↓↓↓

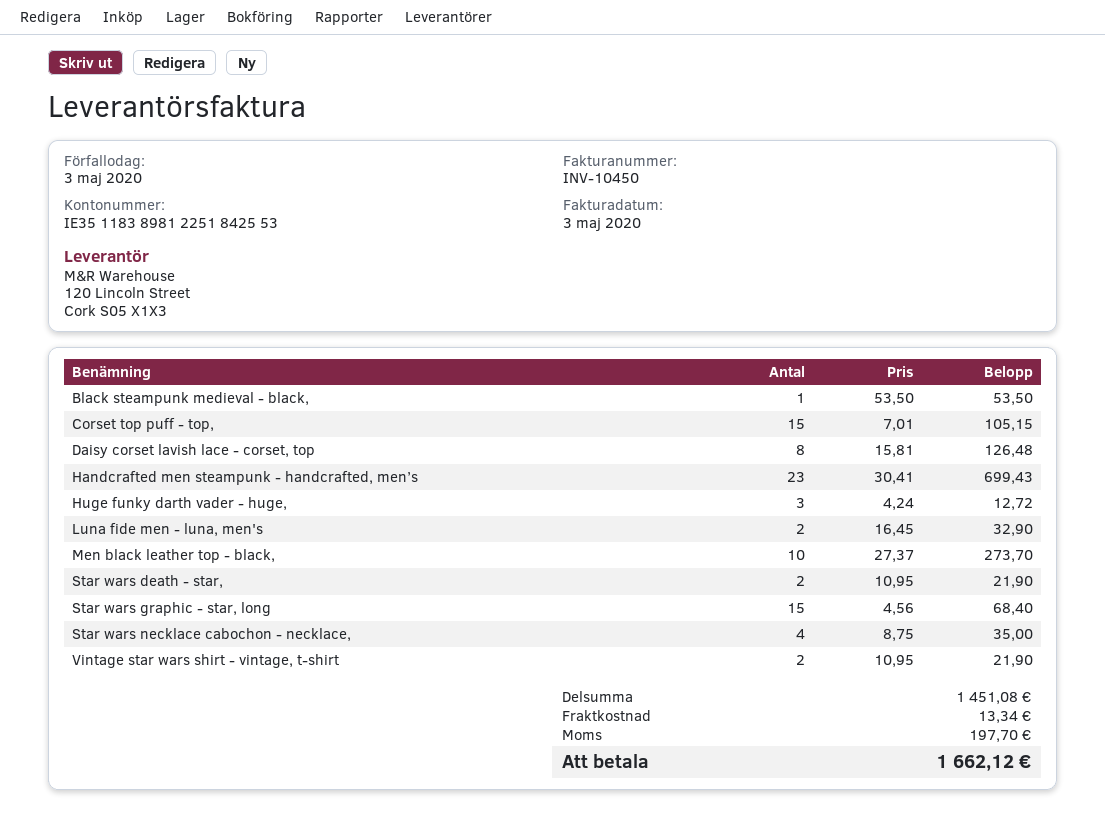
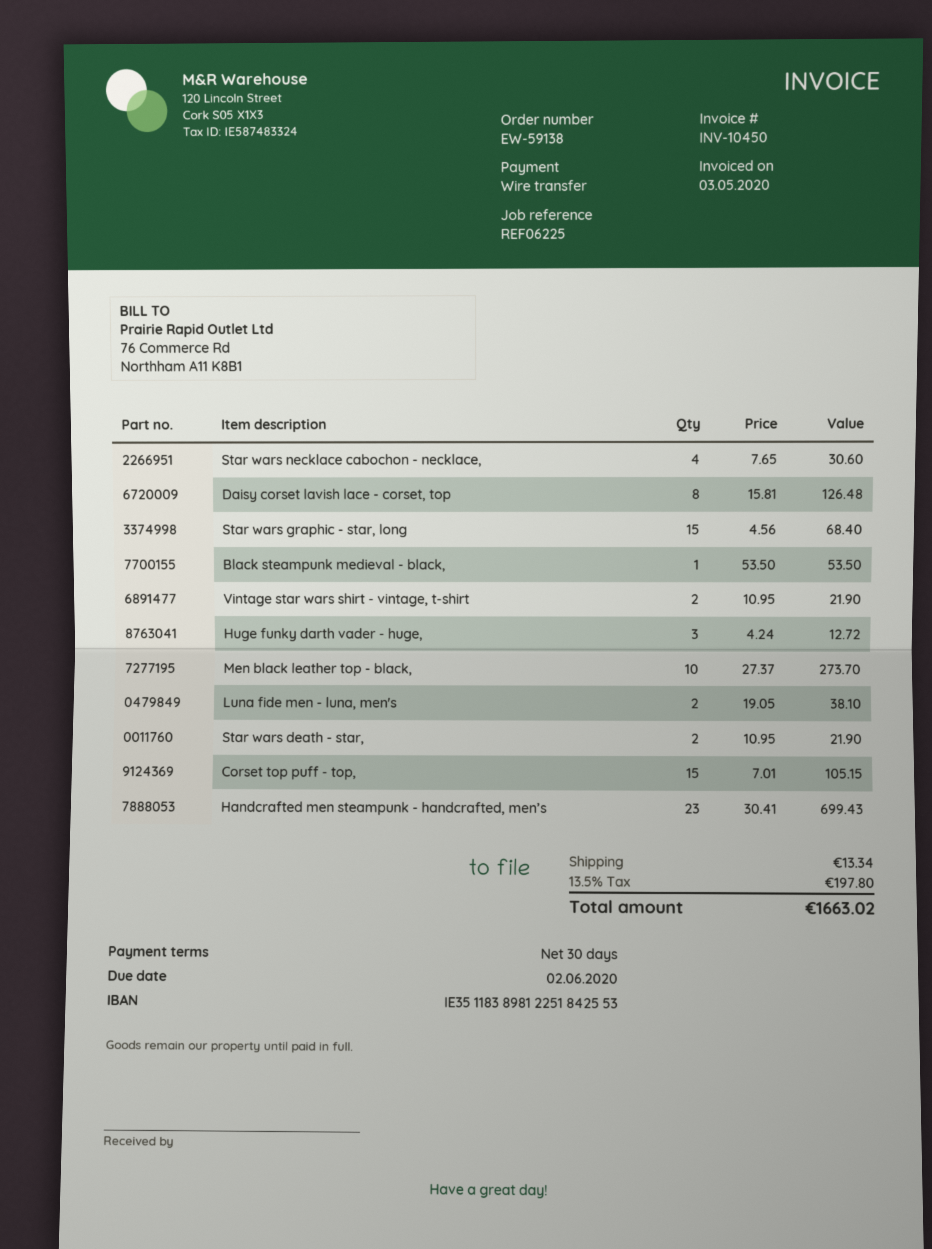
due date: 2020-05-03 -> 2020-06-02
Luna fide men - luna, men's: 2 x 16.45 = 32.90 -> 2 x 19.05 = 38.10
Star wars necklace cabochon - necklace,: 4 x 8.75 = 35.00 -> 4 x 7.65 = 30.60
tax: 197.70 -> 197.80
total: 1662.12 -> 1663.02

↑↑↑
↓↓↓

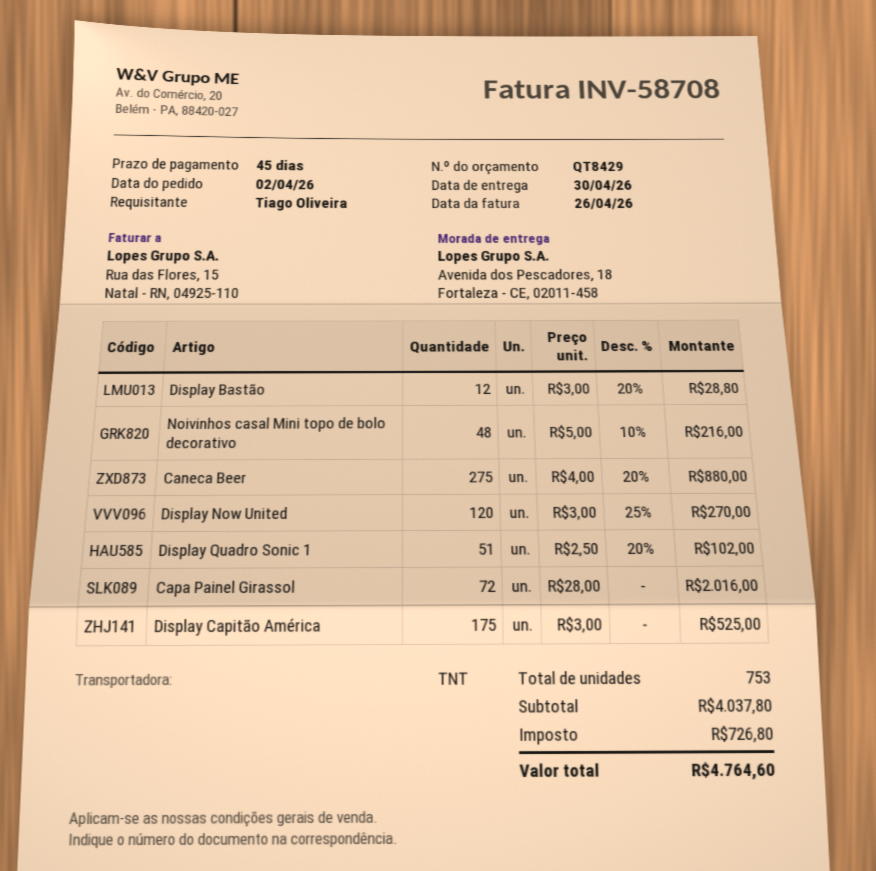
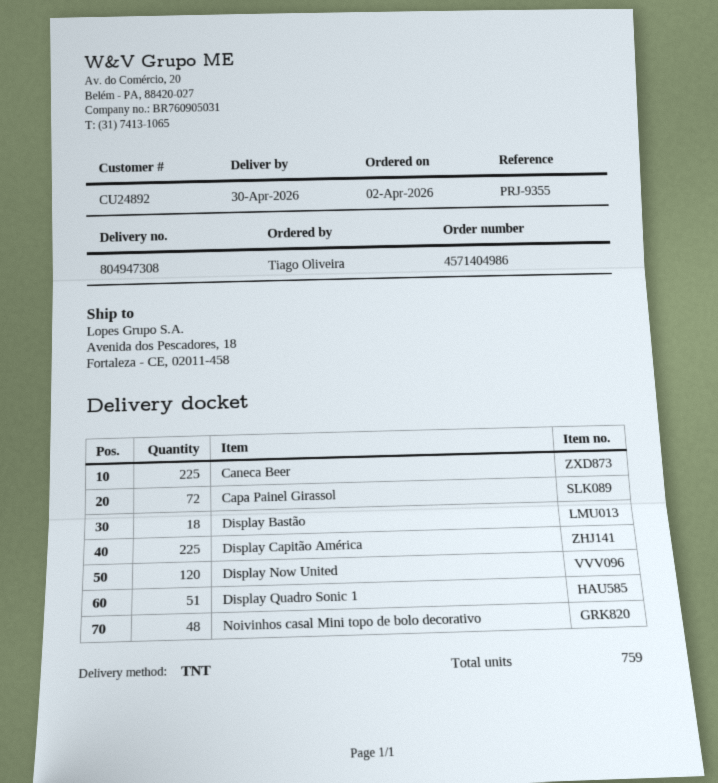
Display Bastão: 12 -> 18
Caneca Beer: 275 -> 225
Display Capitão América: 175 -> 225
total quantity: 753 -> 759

↑↑↑
↓↓↓

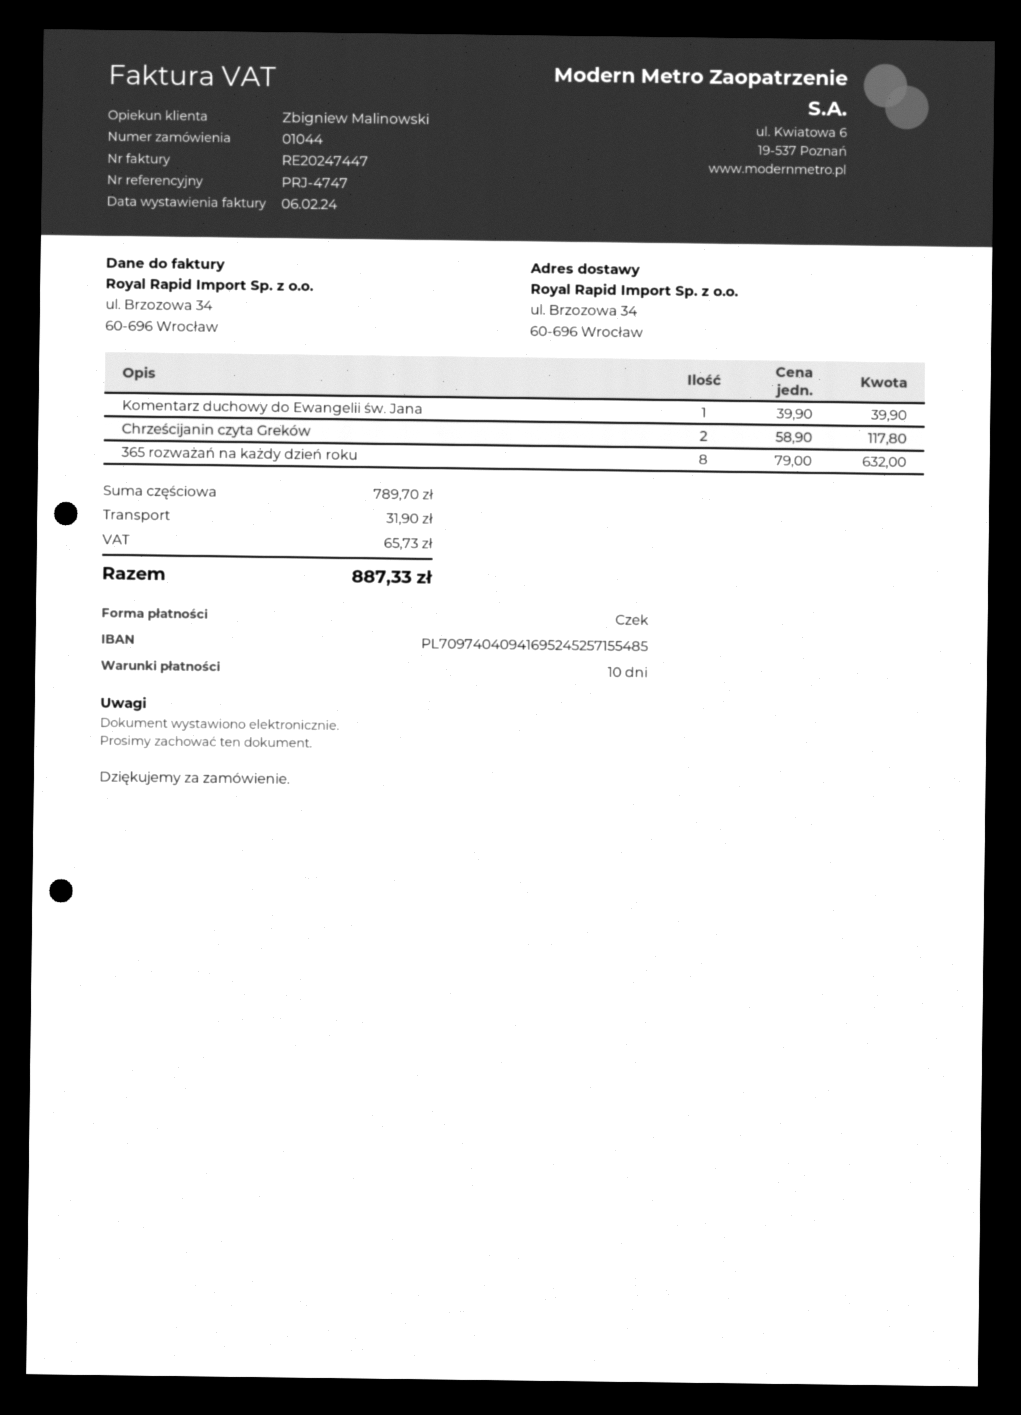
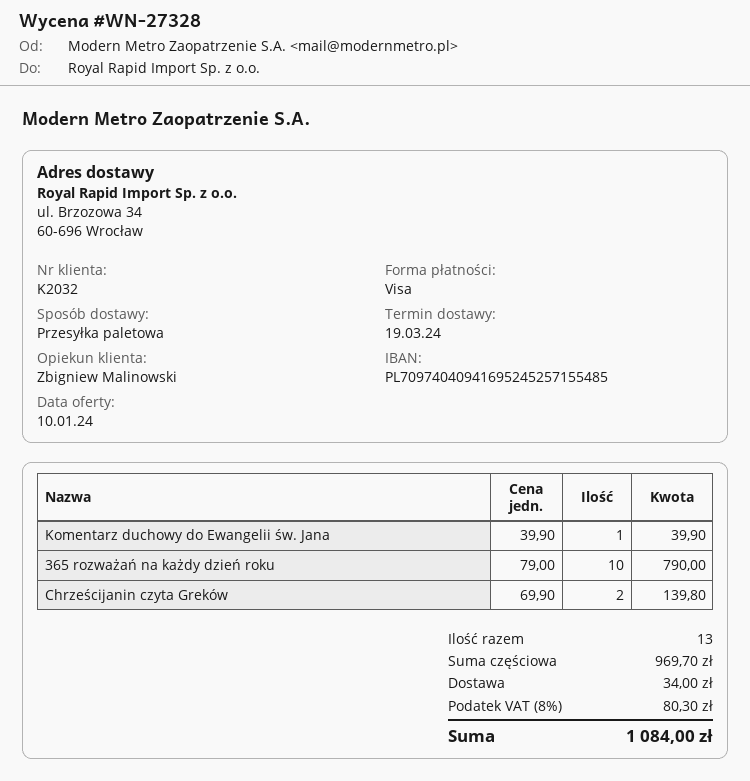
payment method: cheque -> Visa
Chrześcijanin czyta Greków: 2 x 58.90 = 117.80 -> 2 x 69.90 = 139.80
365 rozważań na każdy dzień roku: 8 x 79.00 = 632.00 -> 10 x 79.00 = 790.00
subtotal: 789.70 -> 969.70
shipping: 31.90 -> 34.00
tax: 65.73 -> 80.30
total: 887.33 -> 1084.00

↑↑↑

_Directions_
Go through the material above, and wherever a line holds the word "Display", copy it.

_Reply_
Display Bastão: 12 -> 18
Display Capitão América: 175 -> 225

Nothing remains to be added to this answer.